TASK DESCRIPTION – If an entry below holds a picture, leave the picture out and print the rest exactly.

Data excerpts:
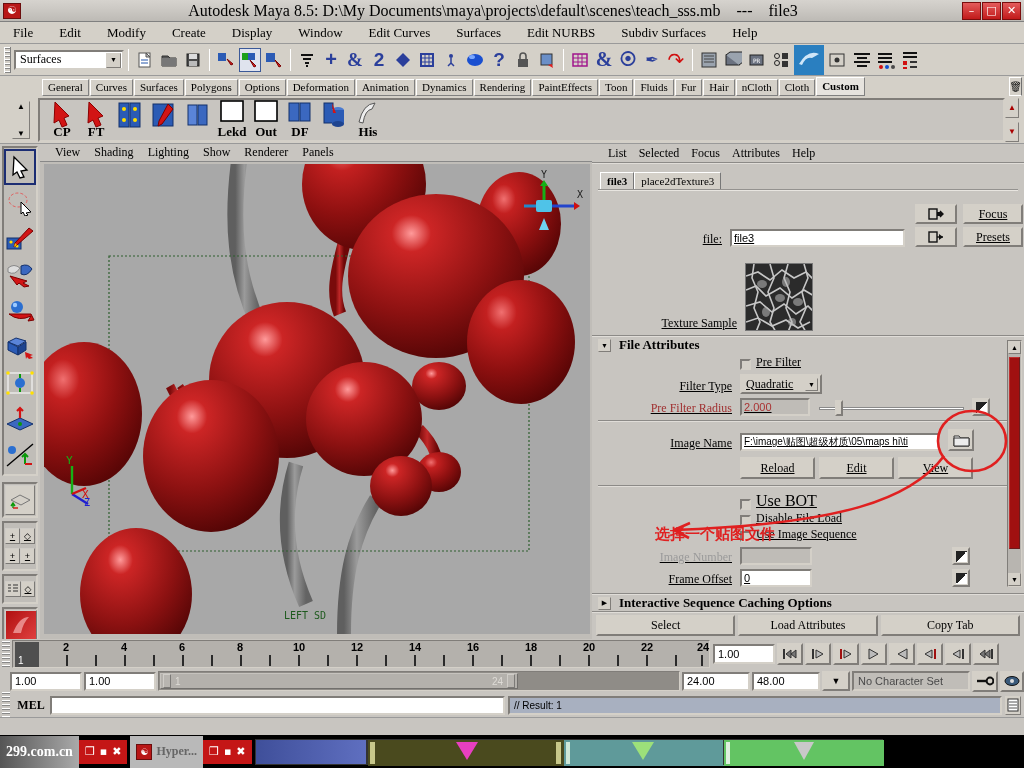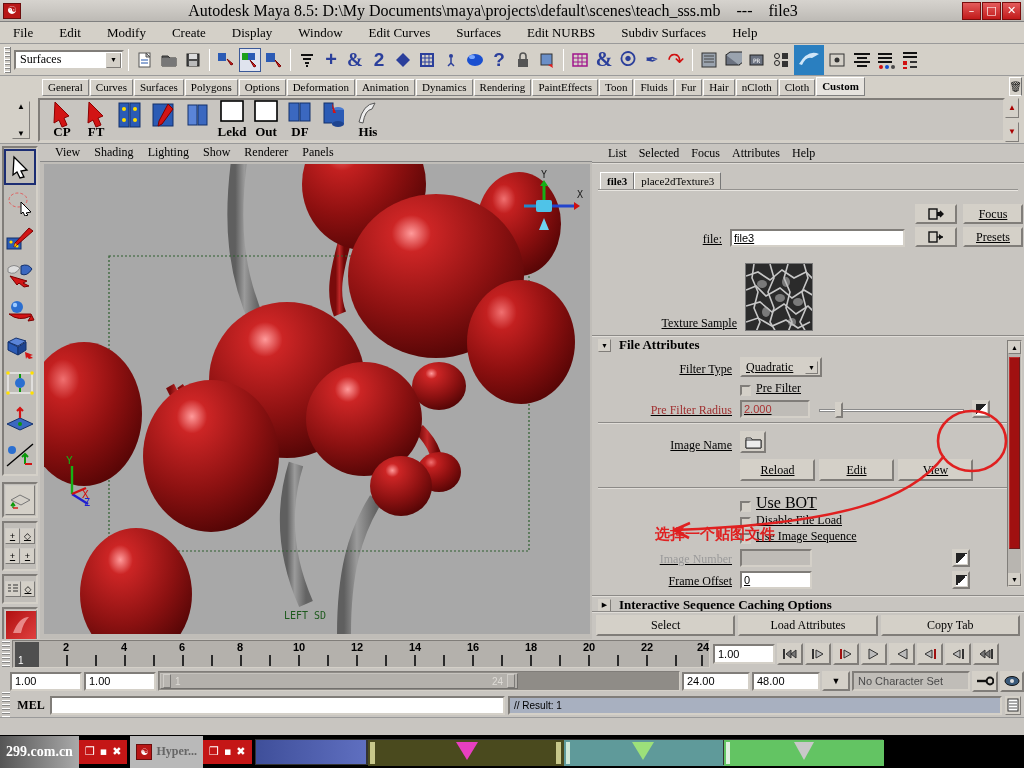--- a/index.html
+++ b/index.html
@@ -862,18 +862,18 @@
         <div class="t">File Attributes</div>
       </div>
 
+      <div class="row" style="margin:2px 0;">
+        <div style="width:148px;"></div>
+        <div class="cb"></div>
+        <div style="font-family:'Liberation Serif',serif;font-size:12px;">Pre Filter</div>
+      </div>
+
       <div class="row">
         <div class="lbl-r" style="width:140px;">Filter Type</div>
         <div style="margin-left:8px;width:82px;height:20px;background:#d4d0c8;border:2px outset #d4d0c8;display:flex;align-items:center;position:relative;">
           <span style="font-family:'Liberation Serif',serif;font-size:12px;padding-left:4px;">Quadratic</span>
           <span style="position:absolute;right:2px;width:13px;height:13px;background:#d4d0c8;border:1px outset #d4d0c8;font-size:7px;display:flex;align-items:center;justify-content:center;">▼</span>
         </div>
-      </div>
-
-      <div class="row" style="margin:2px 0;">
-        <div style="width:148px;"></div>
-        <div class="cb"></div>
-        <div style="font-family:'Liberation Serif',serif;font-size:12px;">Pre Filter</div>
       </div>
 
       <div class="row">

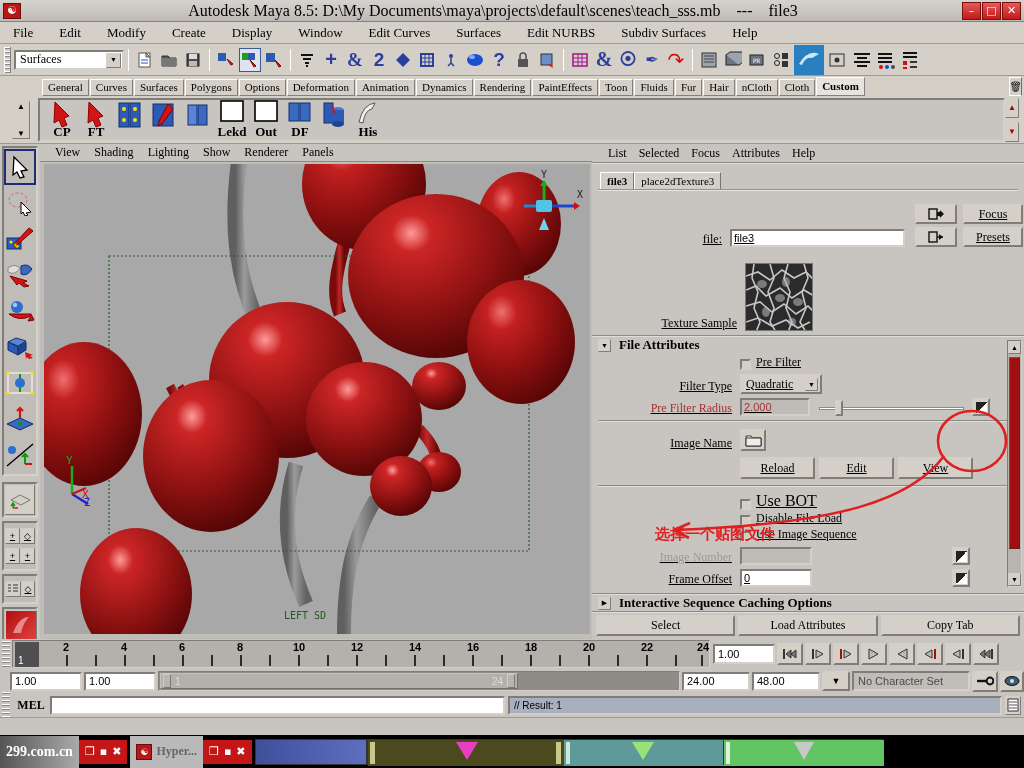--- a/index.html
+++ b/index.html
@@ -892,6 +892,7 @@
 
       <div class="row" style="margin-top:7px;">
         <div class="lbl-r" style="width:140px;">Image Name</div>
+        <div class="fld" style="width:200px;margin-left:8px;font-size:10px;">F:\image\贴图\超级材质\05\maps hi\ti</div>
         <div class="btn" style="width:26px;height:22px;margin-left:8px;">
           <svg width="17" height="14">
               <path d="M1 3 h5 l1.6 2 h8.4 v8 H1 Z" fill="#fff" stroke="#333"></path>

RESPONSE TO THE EXERCISE –
--- a/index.html
+++ b/index.html
@@ -862,18 +862,18 @@
         <div class="t">File Attributes</div>
       </div>
 
+      <div class="row" style="margin:2px 0;">
+        <div style="width:148px;"></div>
+        <div class="cb"></div>
+        <div style="font-family:'Liberation Serif',serif;font-size:12px;">Pre Filter</div>
+      </div>
+
       <div class="row">
         <div class="lbl-r" style="width:140px;">Filter Type</div>
         <div style="margin-left:8px;width:82px;height:20px;background:#d4d0c8;border:2px outset #d4d0c8;display:flex;align-items:center;position:relative;">
           <span style="font-family:'Liberation Serif',serif;font-size:12px;padding-left:4px;">Quadratic</span>
           <span style="position:absolute;right:2px;width:13px;height:13px;background:#d4d0c8;border:1px outset #d4d0c8;font-size:7px;display:flex;align-items:center;justify-content:center;">▼</span>
         </div>
-      </div>
-
-      <div class="row" style="margin:2px 0;">
-        <div style="width:148px;"></div>
-        <div class="cb"></div>
-        <div style="font-family:'Liberation Serif',serif;font-size:12px;">Pre Filter</div>
       </div>
 
       <div class="row">

--- a/index.html
+++ b/index.html
@@ -892,6 +892,7 @@
 
       <div class="row" style="margin-top:7px;">
         <div class="lbl-r" style="width:140px;">Image Name</div>
+        <div class="fld" style="width:200px;margin-left:8px;font-size:10px;">F:\image\贴图\超级材质\05\maps hi\ti</div>
         <div class="btn" style="width:26px;height:22px;margin-left:8px;">
           <svg width="17" height="14">
               <path d="M1 3 h5 l1.6 2 h8.4 v8 H1 Z" fill="#fff" stroke="#333"></path>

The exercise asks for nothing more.